● Directions: Needed from the entries below: every line that holds the word "pops".

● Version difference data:
-- -- --

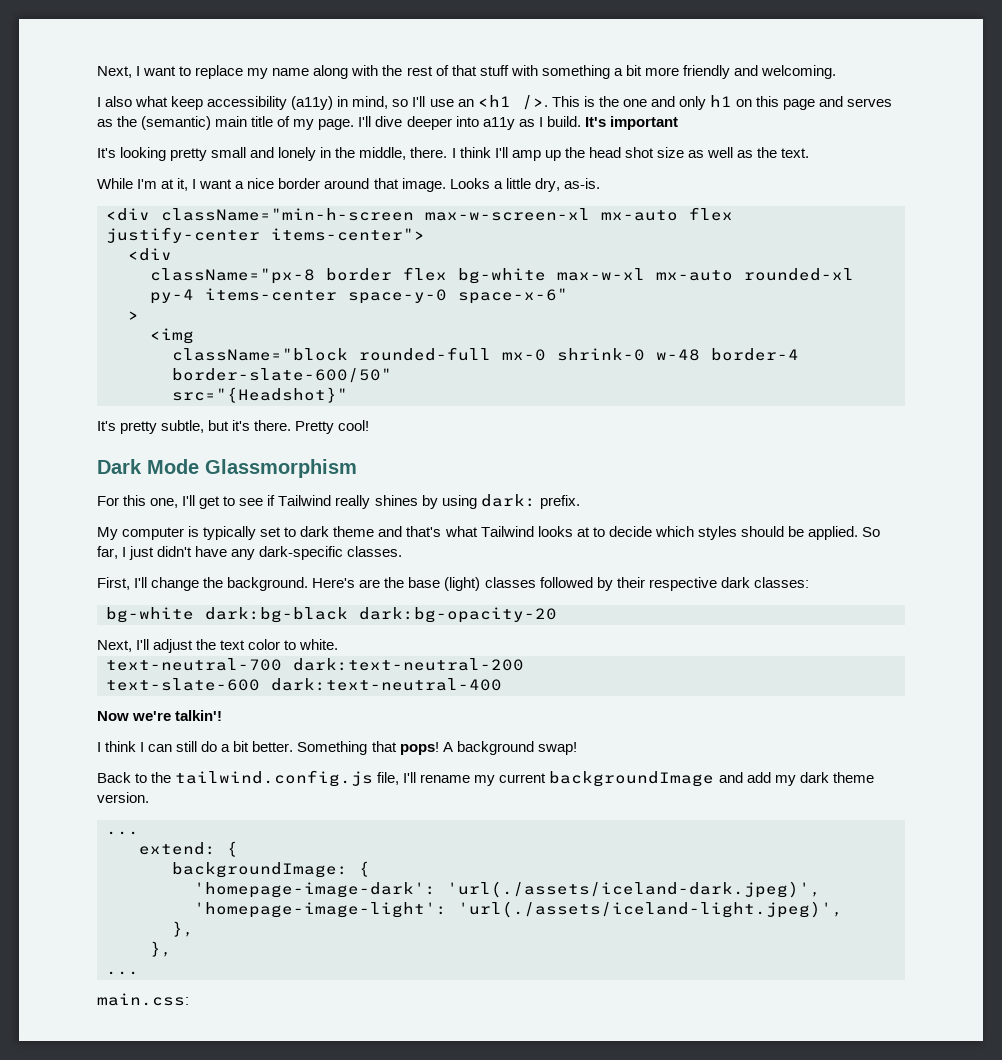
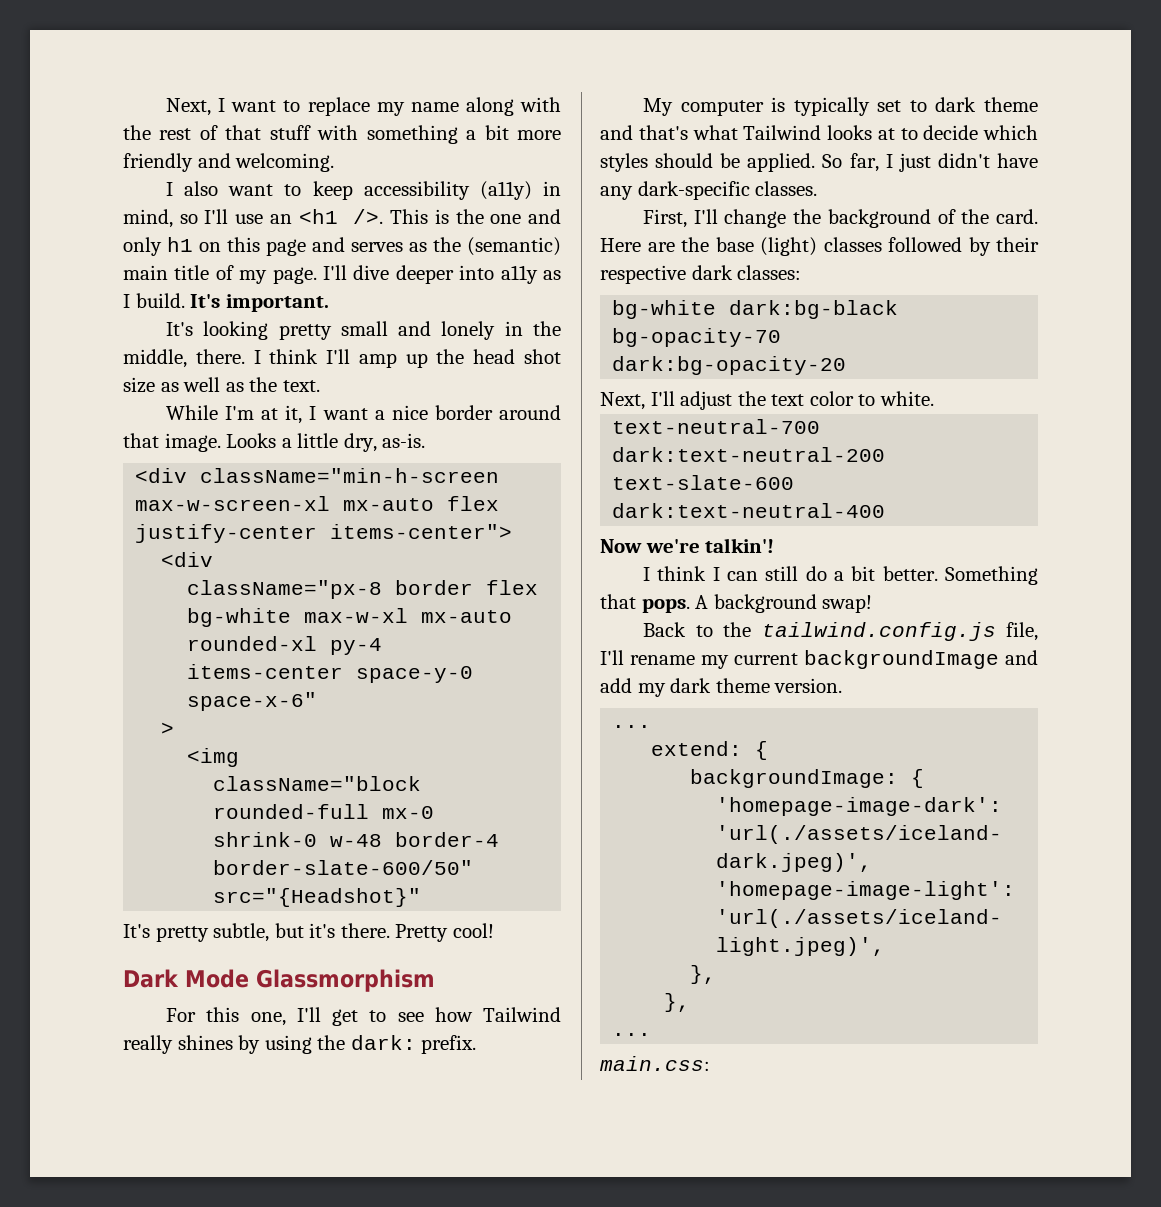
- I also what keep accessibility (a11y) in mind, so I'll use an <h1 />.
+ I also want to keep accessibility (a11y) in mind, so I'll use an <h1 />.
- It's important
+ It's important.
- For this one, I'll get to see if Tailwind really shines by using dark: prefix.
+ For this one, I'll get to see how Tailwind really shines by using the dark: prefix.
- First, I'll change the background. Here's are the base (light) classes followed by their respective dark classes:
+ First, I'll change the background of the card. Here are the base (light) classes followed by their respective dark classes:
- bg-white dark:bg-black dark:bg-opacity-20
+ bg-white dark:bg-black bg-opacity-70 dark:bg-opacity-20
- Something that pops!
+ Something that pops.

-- -- --

● Result:
- Something that pops!
+ Something that pops.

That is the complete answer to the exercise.